Edit difference data

>>>

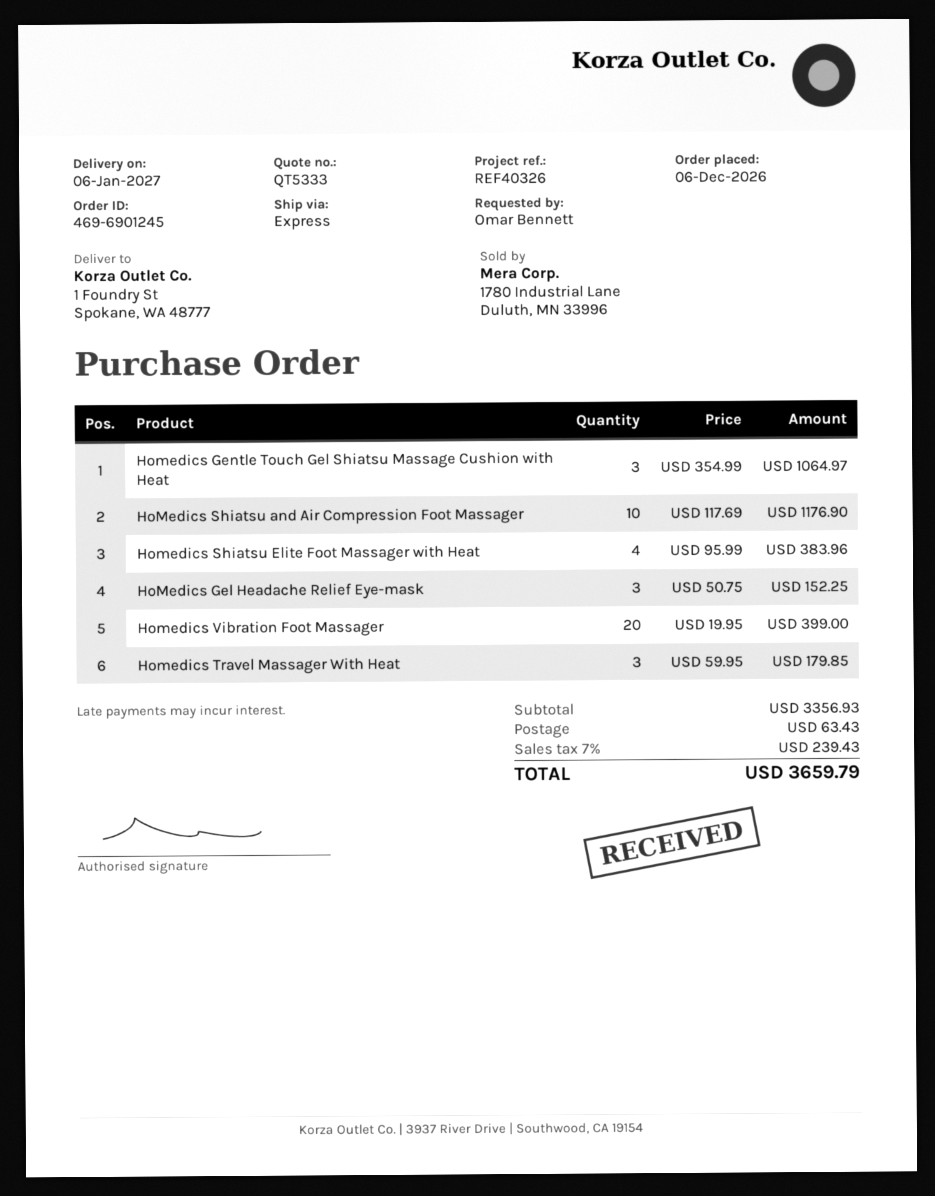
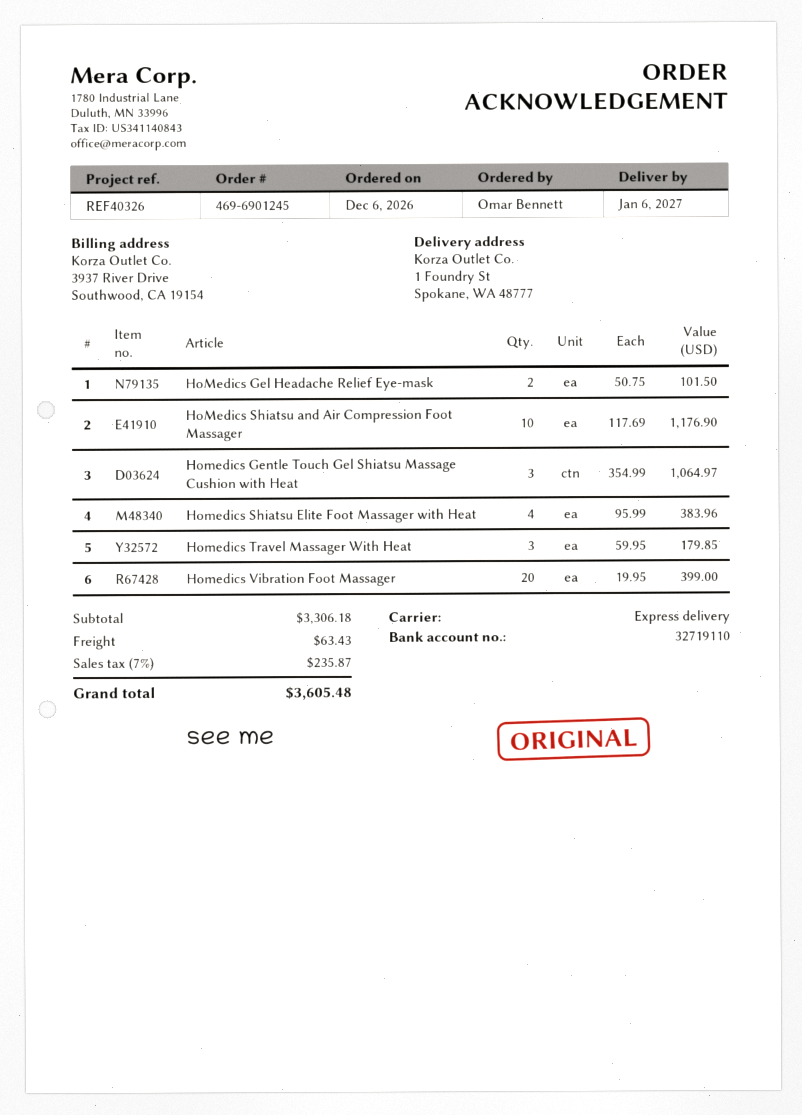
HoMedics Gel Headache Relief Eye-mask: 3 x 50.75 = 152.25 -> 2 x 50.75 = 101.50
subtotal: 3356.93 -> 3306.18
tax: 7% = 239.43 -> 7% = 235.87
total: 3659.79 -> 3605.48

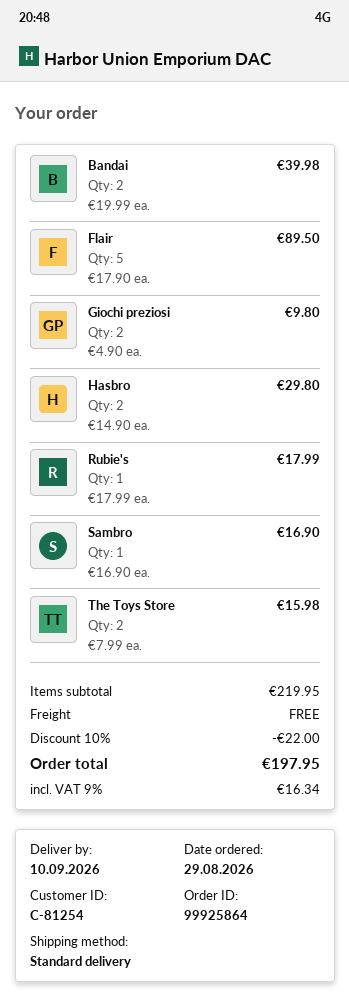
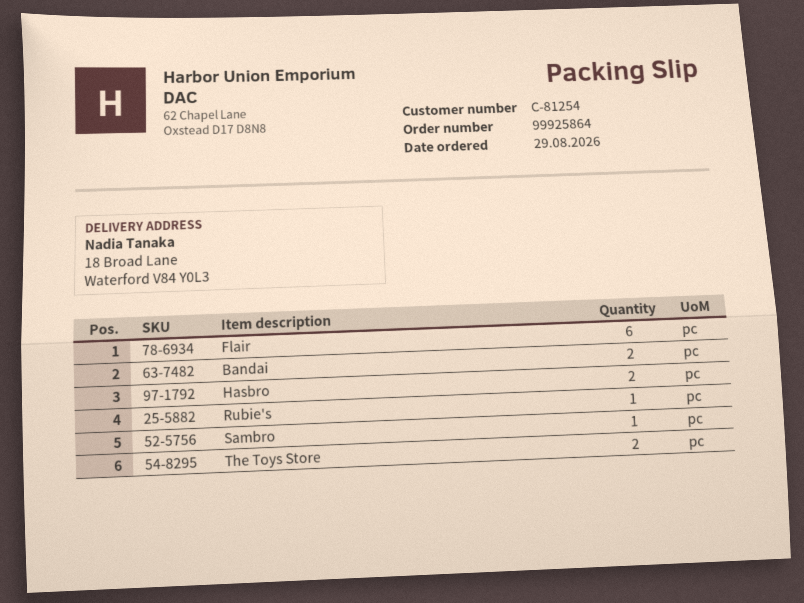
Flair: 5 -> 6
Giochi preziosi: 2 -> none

<<<

Task goal – Write the lines above out again exactly, excluding every picture.

Solution for this task –
HoMedics Gel Headache Relief Eye-mask: 3 x 50.75 = 152.25 -> 2 x 50.75 = 101.50
subtotal: 3356.93 -> 3306.18
tax: 7% = 239.43 -> 7% = 235.87
total: 3659.79 -> 3605.48

Flair: 5 -> 6
Giochi preziosi: 2 -> none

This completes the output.